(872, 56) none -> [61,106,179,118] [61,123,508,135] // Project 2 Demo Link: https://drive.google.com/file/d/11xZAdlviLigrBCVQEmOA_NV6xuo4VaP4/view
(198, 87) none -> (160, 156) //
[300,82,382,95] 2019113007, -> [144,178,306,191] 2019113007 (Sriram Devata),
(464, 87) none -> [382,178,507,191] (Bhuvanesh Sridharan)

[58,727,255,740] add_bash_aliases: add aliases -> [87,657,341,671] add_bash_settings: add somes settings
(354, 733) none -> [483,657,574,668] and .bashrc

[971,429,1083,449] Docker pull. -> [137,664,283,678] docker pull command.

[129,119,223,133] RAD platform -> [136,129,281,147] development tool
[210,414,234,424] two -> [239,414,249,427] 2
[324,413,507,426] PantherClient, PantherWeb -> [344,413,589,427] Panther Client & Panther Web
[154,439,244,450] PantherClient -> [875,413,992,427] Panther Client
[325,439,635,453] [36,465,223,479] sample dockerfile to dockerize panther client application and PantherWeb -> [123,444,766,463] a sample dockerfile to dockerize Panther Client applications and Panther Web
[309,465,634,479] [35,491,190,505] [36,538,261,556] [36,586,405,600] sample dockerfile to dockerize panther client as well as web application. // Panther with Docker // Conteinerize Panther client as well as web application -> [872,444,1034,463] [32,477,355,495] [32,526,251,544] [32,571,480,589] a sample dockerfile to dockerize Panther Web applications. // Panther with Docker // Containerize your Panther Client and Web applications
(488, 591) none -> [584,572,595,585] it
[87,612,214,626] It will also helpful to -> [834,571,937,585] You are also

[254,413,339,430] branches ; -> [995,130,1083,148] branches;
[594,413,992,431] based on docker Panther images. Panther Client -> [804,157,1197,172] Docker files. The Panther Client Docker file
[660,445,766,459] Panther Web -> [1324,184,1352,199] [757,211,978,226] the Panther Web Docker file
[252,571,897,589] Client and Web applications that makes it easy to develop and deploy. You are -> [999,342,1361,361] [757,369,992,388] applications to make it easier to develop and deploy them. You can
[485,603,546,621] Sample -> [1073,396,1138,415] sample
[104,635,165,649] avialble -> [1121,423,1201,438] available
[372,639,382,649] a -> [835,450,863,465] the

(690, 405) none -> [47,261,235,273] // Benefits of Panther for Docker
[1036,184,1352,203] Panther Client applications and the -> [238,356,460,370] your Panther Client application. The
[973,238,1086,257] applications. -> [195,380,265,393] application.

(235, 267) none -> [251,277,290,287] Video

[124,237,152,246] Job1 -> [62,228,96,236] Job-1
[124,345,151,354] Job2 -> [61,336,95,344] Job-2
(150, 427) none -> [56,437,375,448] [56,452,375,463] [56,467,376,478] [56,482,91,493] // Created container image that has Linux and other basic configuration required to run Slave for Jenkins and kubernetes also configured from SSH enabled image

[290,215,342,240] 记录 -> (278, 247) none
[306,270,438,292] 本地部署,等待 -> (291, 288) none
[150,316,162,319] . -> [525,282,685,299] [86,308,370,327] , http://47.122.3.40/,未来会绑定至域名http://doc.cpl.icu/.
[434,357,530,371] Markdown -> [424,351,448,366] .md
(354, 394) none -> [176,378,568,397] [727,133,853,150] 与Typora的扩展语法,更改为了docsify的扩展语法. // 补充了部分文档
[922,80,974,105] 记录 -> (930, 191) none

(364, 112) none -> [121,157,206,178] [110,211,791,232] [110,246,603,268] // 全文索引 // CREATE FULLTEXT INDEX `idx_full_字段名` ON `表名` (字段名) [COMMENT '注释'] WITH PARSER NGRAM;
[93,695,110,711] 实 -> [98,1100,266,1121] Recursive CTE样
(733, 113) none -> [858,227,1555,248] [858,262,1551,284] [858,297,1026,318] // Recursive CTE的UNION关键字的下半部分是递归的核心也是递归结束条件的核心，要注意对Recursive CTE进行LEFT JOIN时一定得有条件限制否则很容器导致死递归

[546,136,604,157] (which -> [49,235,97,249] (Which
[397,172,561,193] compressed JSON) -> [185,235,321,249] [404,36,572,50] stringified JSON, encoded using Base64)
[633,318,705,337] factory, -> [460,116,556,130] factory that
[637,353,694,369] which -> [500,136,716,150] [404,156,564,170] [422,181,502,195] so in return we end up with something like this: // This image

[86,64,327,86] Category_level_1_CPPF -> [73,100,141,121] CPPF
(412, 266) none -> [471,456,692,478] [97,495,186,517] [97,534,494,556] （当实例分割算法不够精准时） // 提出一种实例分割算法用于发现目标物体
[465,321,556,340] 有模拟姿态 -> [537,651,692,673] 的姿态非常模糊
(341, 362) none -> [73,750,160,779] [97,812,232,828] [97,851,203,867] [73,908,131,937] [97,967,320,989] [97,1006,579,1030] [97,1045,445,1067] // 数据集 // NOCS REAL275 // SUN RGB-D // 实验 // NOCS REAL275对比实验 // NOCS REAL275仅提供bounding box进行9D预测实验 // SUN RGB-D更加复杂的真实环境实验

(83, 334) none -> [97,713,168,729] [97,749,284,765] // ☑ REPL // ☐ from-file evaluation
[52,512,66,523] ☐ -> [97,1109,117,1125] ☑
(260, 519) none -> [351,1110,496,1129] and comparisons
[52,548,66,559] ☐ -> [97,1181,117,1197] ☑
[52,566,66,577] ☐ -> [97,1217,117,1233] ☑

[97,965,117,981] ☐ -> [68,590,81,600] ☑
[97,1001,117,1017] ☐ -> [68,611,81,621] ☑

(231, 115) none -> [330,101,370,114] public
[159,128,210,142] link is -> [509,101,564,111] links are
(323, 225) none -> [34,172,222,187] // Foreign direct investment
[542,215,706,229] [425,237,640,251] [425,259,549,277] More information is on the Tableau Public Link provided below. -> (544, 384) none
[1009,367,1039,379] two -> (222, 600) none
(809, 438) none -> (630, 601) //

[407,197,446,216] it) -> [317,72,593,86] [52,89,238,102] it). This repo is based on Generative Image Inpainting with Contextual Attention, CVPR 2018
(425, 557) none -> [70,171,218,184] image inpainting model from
=====
◆ Your task
Return only the number of lines above that include "Client".

◆ Answer to the problem
7